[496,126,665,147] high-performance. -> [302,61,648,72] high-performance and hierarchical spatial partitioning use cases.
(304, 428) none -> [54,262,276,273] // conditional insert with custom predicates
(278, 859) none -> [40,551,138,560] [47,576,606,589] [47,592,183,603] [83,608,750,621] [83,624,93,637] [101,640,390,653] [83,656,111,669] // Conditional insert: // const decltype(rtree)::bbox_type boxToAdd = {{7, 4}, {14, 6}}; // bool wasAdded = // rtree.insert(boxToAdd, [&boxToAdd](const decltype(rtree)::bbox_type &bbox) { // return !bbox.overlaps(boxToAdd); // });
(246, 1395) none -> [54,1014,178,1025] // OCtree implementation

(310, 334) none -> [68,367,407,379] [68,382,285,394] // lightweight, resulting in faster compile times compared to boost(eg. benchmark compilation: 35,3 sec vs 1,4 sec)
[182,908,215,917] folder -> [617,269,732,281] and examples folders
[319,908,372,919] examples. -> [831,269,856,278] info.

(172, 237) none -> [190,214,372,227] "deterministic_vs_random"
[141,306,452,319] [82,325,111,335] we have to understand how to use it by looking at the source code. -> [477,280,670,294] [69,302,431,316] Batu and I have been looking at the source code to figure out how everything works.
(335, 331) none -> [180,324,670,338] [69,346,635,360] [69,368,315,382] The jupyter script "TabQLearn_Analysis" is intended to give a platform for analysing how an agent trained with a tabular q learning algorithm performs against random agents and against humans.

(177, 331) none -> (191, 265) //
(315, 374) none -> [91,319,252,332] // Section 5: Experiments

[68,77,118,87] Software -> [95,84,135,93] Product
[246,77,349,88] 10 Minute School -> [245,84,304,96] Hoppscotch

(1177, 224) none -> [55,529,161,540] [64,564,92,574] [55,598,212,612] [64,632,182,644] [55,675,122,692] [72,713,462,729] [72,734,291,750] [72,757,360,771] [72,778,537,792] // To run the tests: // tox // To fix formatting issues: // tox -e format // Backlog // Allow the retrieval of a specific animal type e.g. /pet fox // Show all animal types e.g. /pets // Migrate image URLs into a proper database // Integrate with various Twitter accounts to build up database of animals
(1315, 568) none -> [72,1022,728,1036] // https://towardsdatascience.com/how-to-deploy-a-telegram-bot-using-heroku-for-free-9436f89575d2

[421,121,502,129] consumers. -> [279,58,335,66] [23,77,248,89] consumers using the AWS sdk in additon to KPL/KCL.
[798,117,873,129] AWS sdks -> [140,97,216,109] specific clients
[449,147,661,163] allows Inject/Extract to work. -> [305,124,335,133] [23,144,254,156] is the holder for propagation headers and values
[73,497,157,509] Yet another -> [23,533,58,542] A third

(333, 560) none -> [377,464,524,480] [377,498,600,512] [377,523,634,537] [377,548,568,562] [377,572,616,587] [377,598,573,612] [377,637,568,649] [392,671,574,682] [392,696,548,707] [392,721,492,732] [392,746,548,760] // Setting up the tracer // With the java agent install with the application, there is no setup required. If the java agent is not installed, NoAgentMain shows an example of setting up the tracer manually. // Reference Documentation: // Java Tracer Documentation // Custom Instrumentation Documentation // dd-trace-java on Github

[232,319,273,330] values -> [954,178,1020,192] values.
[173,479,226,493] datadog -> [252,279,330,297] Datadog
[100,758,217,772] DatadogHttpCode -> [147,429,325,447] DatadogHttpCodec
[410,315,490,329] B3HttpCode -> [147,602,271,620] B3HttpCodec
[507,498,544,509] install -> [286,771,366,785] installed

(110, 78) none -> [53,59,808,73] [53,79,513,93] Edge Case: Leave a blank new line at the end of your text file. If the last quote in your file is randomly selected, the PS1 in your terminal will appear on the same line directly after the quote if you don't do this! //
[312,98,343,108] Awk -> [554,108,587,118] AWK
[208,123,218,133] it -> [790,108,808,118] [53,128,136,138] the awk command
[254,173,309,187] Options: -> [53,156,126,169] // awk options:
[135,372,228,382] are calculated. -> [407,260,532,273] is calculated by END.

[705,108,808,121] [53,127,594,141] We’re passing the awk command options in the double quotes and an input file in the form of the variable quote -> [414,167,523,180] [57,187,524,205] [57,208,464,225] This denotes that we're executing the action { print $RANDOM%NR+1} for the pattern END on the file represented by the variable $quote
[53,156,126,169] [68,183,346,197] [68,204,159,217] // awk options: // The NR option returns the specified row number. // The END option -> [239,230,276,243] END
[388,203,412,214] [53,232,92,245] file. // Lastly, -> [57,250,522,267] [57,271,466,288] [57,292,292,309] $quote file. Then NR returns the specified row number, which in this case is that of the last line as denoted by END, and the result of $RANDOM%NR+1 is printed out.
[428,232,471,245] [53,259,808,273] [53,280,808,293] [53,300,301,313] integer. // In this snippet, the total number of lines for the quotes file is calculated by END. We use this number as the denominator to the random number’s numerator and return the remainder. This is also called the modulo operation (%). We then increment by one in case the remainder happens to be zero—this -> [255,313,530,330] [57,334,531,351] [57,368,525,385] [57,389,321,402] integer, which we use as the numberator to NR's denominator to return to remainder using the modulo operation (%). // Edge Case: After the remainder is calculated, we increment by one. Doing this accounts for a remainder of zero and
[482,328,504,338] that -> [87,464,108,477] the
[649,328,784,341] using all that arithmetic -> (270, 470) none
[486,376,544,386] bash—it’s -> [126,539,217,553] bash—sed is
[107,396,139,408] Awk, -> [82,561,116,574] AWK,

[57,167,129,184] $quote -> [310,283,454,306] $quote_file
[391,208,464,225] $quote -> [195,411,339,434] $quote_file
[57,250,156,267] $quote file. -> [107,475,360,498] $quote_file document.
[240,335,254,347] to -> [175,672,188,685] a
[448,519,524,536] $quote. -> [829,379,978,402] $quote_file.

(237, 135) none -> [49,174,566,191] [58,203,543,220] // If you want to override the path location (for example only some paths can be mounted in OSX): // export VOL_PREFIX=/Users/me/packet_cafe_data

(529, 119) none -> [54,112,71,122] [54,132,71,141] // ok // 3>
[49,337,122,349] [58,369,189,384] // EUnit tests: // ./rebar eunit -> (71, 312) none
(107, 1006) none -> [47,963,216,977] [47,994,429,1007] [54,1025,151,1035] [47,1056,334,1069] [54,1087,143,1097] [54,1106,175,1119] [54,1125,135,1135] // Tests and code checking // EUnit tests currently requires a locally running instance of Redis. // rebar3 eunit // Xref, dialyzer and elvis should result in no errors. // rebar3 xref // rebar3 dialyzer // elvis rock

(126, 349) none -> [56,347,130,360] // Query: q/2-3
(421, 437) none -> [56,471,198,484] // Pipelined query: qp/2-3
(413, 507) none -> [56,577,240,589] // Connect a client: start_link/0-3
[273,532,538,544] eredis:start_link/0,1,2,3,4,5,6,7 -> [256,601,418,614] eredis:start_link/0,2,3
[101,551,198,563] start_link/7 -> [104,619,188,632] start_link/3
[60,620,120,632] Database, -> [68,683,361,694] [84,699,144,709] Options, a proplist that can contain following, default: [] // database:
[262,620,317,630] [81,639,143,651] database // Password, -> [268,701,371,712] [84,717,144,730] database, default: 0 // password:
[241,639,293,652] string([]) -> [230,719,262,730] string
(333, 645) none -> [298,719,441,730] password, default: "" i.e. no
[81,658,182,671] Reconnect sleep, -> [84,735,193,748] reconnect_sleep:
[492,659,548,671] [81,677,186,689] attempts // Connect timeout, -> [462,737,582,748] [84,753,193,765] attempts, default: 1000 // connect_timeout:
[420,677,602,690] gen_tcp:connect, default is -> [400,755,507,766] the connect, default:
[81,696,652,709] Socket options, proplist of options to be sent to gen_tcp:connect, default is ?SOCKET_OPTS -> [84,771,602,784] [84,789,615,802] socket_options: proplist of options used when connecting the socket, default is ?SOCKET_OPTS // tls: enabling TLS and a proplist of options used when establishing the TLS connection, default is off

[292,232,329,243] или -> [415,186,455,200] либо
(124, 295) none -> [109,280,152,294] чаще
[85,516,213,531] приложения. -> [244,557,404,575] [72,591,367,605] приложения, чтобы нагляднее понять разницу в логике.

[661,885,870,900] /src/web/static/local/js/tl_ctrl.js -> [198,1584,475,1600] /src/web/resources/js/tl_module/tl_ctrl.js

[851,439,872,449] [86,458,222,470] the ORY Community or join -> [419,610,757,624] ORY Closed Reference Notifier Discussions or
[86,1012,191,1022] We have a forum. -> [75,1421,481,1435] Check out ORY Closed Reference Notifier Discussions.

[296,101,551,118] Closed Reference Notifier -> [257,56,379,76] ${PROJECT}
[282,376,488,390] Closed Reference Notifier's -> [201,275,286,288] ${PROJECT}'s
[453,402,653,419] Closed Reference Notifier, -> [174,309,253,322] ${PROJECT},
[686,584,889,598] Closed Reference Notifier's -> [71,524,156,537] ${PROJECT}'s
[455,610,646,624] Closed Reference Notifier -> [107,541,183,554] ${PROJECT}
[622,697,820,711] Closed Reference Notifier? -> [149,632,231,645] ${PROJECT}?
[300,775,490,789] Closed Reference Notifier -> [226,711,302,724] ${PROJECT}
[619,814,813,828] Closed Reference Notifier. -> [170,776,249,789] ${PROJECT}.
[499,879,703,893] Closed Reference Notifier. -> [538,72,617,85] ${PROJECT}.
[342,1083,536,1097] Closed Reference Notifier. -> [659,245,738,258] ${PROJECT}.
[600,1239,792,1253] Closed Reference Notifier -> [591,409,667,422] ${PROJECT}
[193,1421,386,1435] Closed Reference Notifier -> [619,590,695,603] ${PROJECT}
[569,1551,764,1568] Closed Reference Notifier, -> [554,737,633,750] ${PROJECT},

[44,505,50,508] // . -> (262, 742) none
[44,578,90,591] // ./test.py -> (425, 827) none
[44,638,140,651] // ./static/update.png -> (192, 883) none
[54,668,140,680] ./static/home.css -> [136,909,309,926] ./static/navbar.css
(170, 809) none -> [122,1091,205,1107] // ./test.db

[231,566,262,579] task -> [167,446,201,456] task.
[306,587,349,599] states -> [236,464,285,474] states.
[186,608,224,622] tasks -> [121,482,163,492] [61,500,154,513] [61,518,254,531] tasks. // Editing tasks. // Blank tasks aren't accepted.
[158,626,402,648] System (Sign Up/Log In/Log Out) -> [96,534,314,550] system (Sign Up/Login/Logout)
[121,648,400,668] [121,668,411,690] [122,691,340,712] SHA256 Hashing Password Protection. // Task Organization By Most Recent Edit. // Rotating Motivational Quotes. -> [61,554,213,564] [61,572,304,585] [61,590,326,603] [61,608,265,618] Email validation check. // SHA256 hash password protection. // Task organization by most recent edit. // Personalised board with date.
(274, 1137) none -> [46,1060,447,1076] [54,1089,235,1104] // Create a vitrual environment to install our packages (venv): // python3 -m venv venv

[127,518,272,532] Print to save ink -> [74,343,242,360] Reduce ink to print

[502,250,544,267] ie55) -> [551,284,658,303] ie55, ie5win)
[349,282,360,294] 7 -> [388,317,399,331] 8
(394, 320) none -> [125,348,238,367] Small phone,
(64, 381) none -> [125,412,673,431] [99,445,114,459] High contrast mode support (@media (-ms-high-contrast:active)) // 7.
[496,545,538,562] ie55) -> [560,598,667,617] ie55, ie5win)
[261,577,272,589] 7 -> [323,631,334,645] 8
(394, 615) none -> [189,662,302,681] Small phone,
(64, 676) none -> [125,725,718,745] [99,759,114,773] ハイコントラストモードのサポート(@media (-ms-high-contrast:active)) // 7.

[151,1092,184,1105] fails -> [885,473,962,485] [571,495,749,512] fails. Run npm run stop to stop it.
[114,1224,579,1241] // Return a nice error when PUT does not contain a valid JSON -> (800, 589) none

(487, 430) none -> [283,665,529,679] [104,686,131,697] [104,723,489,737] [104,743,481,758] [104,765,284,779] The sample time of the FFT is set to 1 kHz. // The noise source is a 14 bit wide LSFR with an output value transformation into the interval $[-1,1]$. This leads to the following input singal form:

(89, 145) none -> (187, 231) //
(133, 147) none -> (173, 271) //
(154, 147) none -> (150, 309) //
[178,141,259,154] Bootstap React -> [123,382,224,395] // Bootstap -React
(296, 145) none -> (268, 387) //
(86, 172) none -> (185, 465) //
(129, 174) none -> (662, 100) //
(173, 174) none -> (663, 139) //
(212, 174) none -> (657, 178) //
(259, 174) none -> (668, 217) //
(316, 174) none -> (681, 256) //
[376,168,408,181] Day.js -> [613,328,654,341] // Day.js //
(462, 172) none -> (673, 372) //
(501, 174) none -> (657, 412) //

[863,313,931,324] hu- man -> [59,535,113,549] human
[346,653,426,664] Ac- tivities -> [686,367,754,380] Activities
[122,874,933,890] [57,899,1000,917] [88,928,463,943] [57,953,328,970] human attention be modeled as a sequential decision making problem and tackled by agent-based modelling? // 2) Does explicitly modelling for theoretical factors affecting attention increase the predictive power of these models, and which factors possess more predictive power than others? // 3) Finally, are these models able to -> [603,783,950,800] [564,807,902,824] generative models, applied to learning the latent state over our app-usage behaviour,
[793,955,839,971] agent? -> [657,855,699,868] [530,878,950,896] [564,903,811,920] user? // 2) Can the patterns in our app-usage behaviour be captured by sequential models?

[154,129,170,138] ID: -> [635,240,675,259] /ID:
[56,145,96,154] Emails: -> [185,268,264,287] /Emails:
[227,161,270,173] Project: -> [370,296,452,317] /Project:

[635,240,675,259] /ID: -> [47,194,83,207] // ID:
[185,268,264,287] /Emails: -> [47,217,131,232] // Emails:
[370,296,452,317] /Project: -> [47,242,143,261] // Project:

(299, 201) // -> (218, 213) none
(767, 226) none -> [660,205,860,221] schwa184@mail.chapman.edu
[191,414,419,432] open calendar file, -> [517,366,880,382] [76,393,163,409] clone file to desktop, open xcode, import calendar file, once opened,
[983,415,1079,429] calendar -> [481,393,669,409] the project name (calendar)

################

◆ HOW TO COMPLETE THIS TASK
Out of the entries above, write out only the lines between the line holding "[100,758,217,772] DatadogHttpCode ->" and the line holding "[388,203,412,214] [53,232,92,245] file.", inclusive, each exactly as given.

◆ ANSWER BOX
[100,758,217,772] DatadogHttpCode -> [147,429,325,447] DatadogHttpCodec
[410,315,490,329] B3HttpCode -> [147,602,271,620] B3HttpCodec
[507,498,544,509] install -> [286,771,366,785] installed

(110, 78) none -> [53,59,808,73] [53,79,513,93] Edge Case: Leave a blank new line at the end of your text file. If the last quote in your file is randomly selected, the PS1 in your terminal will appear on the same line directly after the quote if you don't do this! //
[312,98,343,108] Awk -> [554,108,587,118] AWK
[208,123,218,133] it -> [790,108,808,118] [53,128,136,138] the awk command
[254,173,309,187] Options: -> [53,156,126,169] // awk options:
[135,372,228,382] are calculated. -> [407,260,532,273] is calculated by END.

[705,108,808,121] [53,127,594,141] We’re passing the awk command options in the double quotes and an input file in the form of the variable quote -> [414,167,523,180] [57,187,524,205] [57,208,464,225] This denotes that we're executing the action { print $RANDOM%NR+1} for the pattern END on the file represented by the variable $quote
[53,156,126,169] [68,183,346,197] [68,204,159,217] // awk options: // The NR option returns the specified row number. // The END option -> [239,230,276,243] END
[388,203,412,214] [53,232,92,245] file. // Lastly, -> [57,250,522,267] [57,271,466,288] [57,292,292,309] $quote file. Then NR returns the specified row number, which in this case is that of the last line as denoted by END, and the result of $RANDOM%NR+1 is printed out.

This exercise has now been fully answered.